We do not have any IRA, nor retirement savings, he will only get a monthly payment, that will be half his regular salary, and we are supposed to live on that amount. When I complain, this morning, he only answered, "you can go back to work, I just worked enought for you." This is not a marriage any more, and I am very, very very unhappy.
I talked to my mom and my sister, at noon. They were in chock, too. They both understood my feelings and they agree with me, that this was a very unfair attitude from Noel's side. I, also talked to Angelica, my youngest daughter and she understands my feelings as wells. So, in this regard I do not feel so lonely.

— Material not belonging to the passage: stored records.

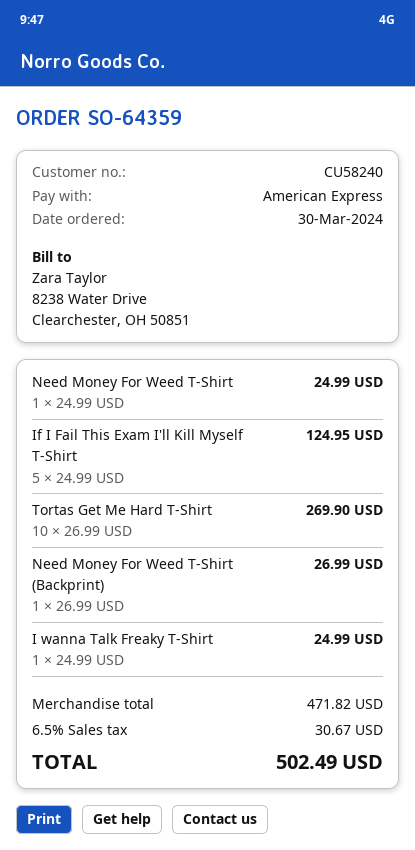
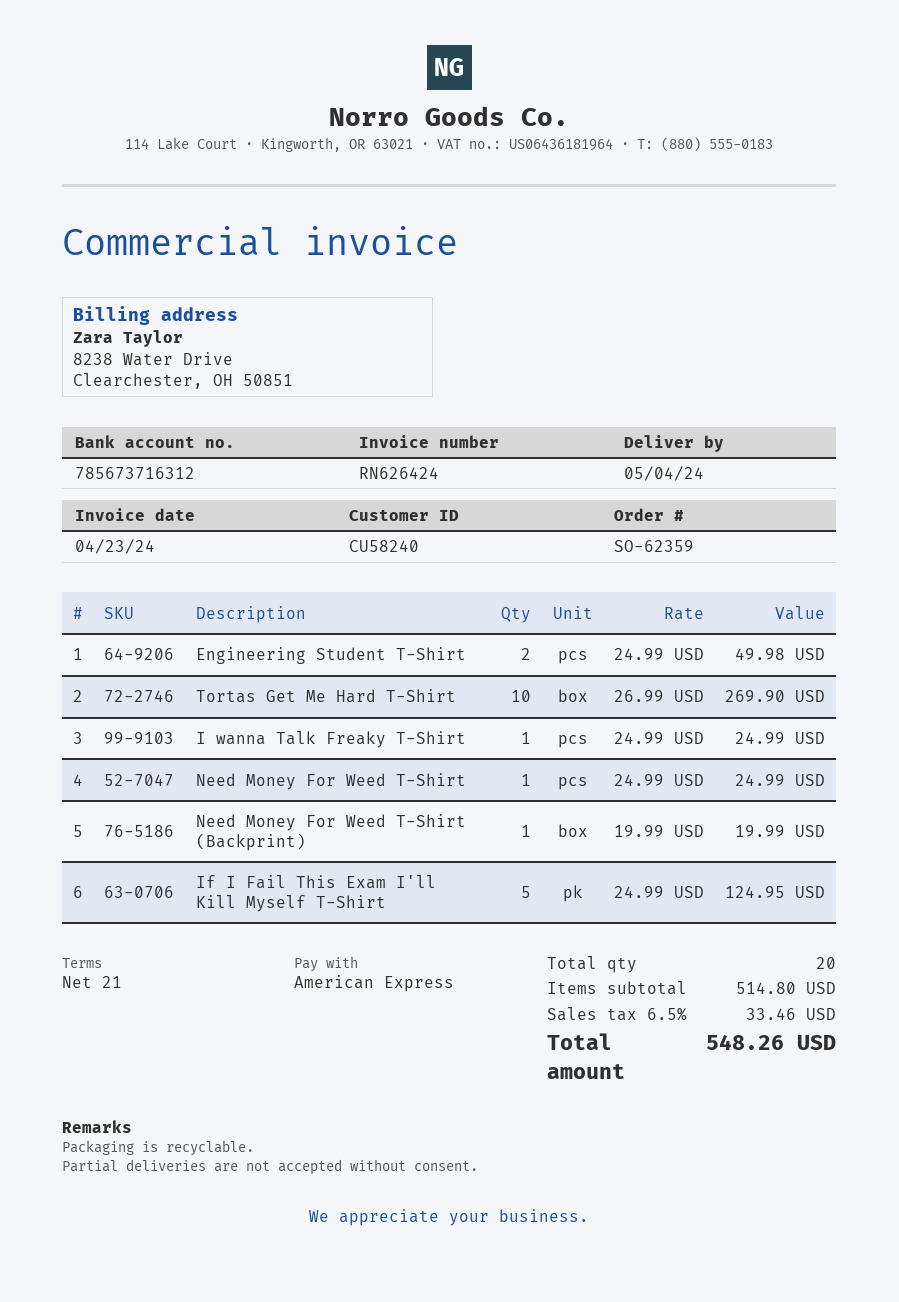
order number: SO-64359 -> SO-62359
Need Money For Weed T-Shirt (Backprint): 1 x 26.99 = 26.99 -> 1 x 19.99 = 19.99
Engineering Student T-Shirt: none -> 2 x 24.99 = 49.98
subtotal: 471.82 -> 514.80
tax: 6.5% = 30.67 -> 6.5% = 33.46
total: 502.49 -> 548.26

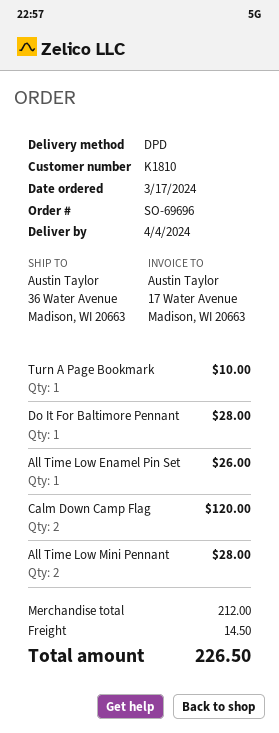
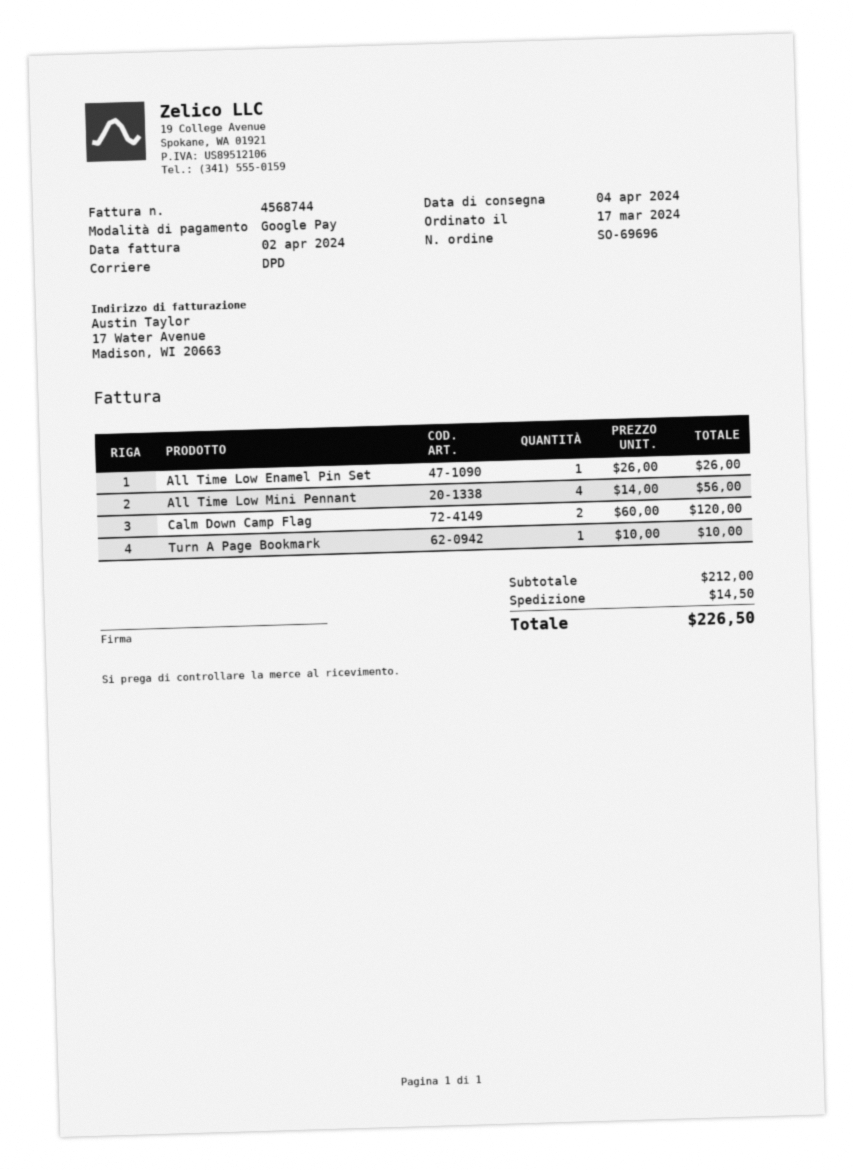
Do It For Baltimore Pennant: 1 for 28.00 -> none
All Time Low Mini Pennant: 2 for 28.00 -> 4 for 56.00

After talking with them, I talked to a recently divorced friend and she heard me and she was very upset with Noel's attitude. I got her lawyer phone number and I made an appointment for Tuesday. I will be working the Education Department situation out, with him, but I am also filing for divorce. I can not live with Noel any longer. I feel betrayed as if I were betrayed with another woman. I never know what to expect from him cause he does not include me in his plans.. There are not ours plans anymore, there is only his plans. I do not count anymore. Enough is enough and Noel does not take me seriously. I feel devaluated and mistreated.
I am so sorry to be venting this situation with you all, my Spark community friends, but I need to do so, cause I do not want to eat over it. I need understanding and support, and I am asking it from you all, please. I am a little scare, but I feel strong enough to face whatever and fight it out victoriously because of me, because of my health and because of my dignity.